Sergey Nivens - Fotolia
Vendors of database, data warehouse and big data platforms are rushing to bulk up their cloud services offerings -- the same goes for developers of business intelligence and analytics tools. And a growing number of user organizations are signing on to store, manage and analyze data in cloud-based systems. But there's mixed reaction when it comes to actually doing big data analytics and BI in the cloud. Some businesses are jumping in totally; many others are keeping one or both feet on the ground.
First Tech Federal Credit Union is gravitating toward the full cloud camp to help drive an analytics program it has been building up over the past two years. First Tech, the eighth-largest credit union in the U.S. with about 400,000 members and $8 billion in managed assets, planned in February to begin production use of a Hadoop cluster running in the Microsoft Azure cloud. The cluster, built around the Hadoop distribution from Hortonworks, will function as a data lake for collecting raw information from various internal and external sources and as a data warehouse for feeding refined data sets to departmental data marts, said Naveen Jain, director of digital analytics at the credit union.
The data marts are also in the cloud, running on a configuration of Microsoft's SQL Server database in Azure virtual machines -- a virtualization technology designed to give corporate IT teams increased control of their Azure environments. In the second half of this year, Jain expects to move a report server now located on premises into the cloud to make it easier for First Tech's branch managers to access analytical reports generated with Tableau's BI and data visualization tools. The cloud-based Tableau server also will be used to give customers online access to annual reports about their accounts, he explained after speaking at the 2016 TDWI Executive Summit in Las Vegas. In addition, the credit union is looking to tap Microsoft's Azure Machine Learning cloud analytics application to do predictive modeling aimed at helping it sell additional financial products to customers.
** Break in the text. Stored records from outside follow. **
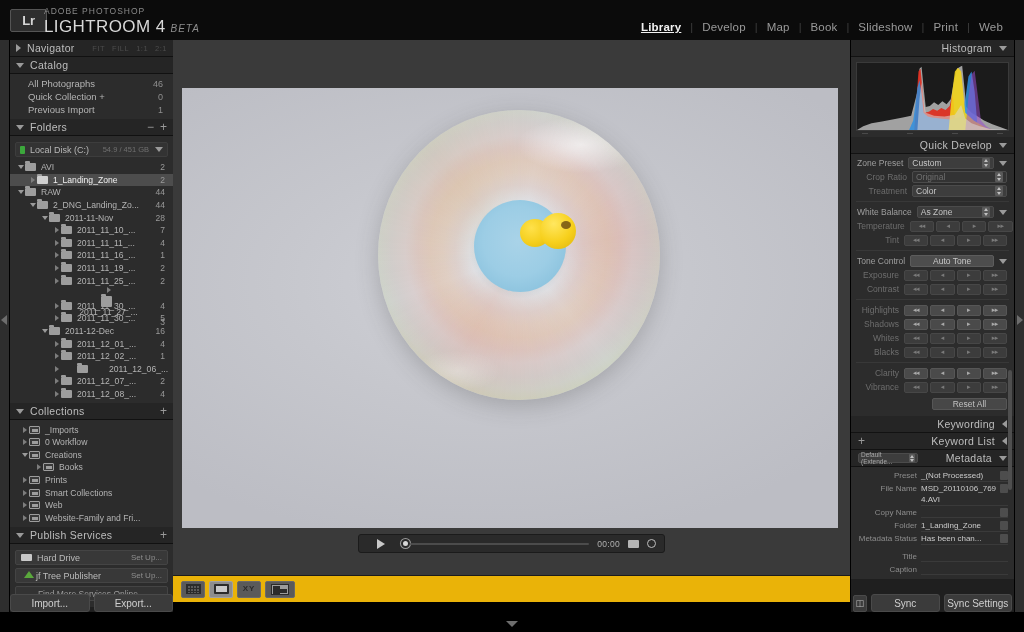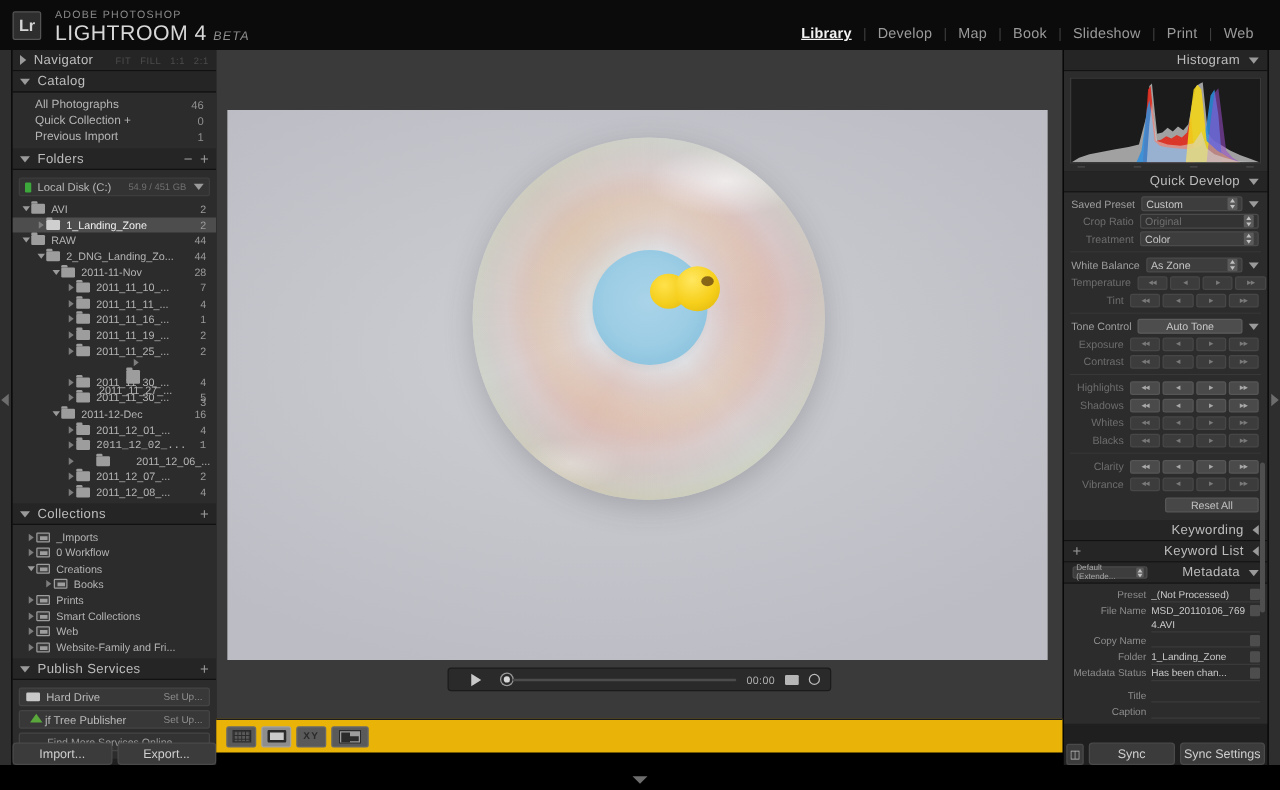--- a/index.html
+++ b/index.html
@@ -11,21 +11,21 @@
   }
   #app { position: relative; width: 1024px; height: 632px; background: #000; }
 
   
   .topbar {
     position: absolute; left: 0; top: 0; width: 1024px; height: 40px;
     background: #0b0b0b;
   }
   .logo-box {
     position: absolute; left: 10px; top: 9px;
-    width: 23px; height: 23px;
+    width: 37px; height: 23px;
     background: #2e2e2e;
     border: 1px solid #555;
     border-radius: 2px;
     color: #d6d6d6;
     font-size: 13px; font-weight: bold;
     text-align: center; line-height: 21px;
     letter-spacing: -0.3px;
   }
   .brand { position: absolute; left: 44px; top: 6px; }
   .brand-sub {
@@ -656,21 +656,21 @@
             <span class="tree-count">16</span>
           </div>
           <div class="tree-row" style="padding-left: 42px;">
             <span class="t-tri right">
               <i></i>
             </span>
             <span class="folder-ico"></span>
             <span>2011_12_01_...</span>
             <span class="tree-count">4</span>
           </div>
-          <div class="tree-row" style="padding-left: 42px; font-family: Liberation Mono, monospace;">
+          <div class="tree-row" style="padding-left: 42px;">
             <span class="t-tri right">
               <i></i>
             </span>
             <span class="folder-ico"></span>
             <span>2011_12_02_...</span>
             <span class="tree-count">1</span>
           </div>
           <div class="tree-row" style="padding-left: 42px; gap: 16px;">
             <span class="t-tri right">
               <i></i>
@@ -858,21 +858,21 @@
       </div>
     </div>
 
     <div class="rp-header">
       <span class="rp-title">Quick Develop</span>
       <div class="rp-tri-d"></div>
     </div>
     <div class="qd-body">
 
       <div class="qd-row">
-        <span class="qd-label">Saved Preset</span>
+        <span class="qd-label">Zone Preset</span>
         <div class="qd-select">
           <span>Custom</span>
           <div class="qd-spin">
               <i class="u"></i>
               <i class="d"></i>
             </div>
         </div>
         <div class="qd-caret"></div>
       </div>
Data analysts in First Tech's business operations will continue to use Tableau's desktop BI software to analyze information in the data marts and build reports. But Jain said the credit union, which is based in Mountain View, Calif., and primarily serves employees of IT companies, hopes that doing analytics and BI in the cloud with the Hadoop platform and related technologies will lower its IT costs while providing increased scalability and flexibility. The cloud "improves your ability to react to business needs more quickly," he said, adding that he's confident Microsoft has built solid data security protections into Azure.
Electronic payments processor PayPal Holdings Inc. is also taking a cloud-heavy approach to data analytics, although it opted not to go the public cloud route. The San Jose, Calif., company runs the majority of its 1,500 front-end applications, including analytics and reporting programs, in a homegrown private cloud built around OpenStack, an open source cloud computing platform.
PayPal set up the private cloud five years ago. Jigar Desai, vice president of cloud and platforms at the company, said the OpenStack architecture has greatly improved IT efficiency, particularly when it comes to provisioning infrastructure resources for new applications. Previously, the process could take six to eight weeks, Desai said. He added that now, even as the cloud infrastructure is strained by the exploding demands of big data, his team typically can implement required computing resources in a single day.
But not all of PayPal's analytics applications are deployed in the cloud. Some of the company's most intensive data science work -- predictive modeling designed to identify potentially fraudulent payment transactions -- is done outside of the OpenStack setup to meet a business need for analytics speed.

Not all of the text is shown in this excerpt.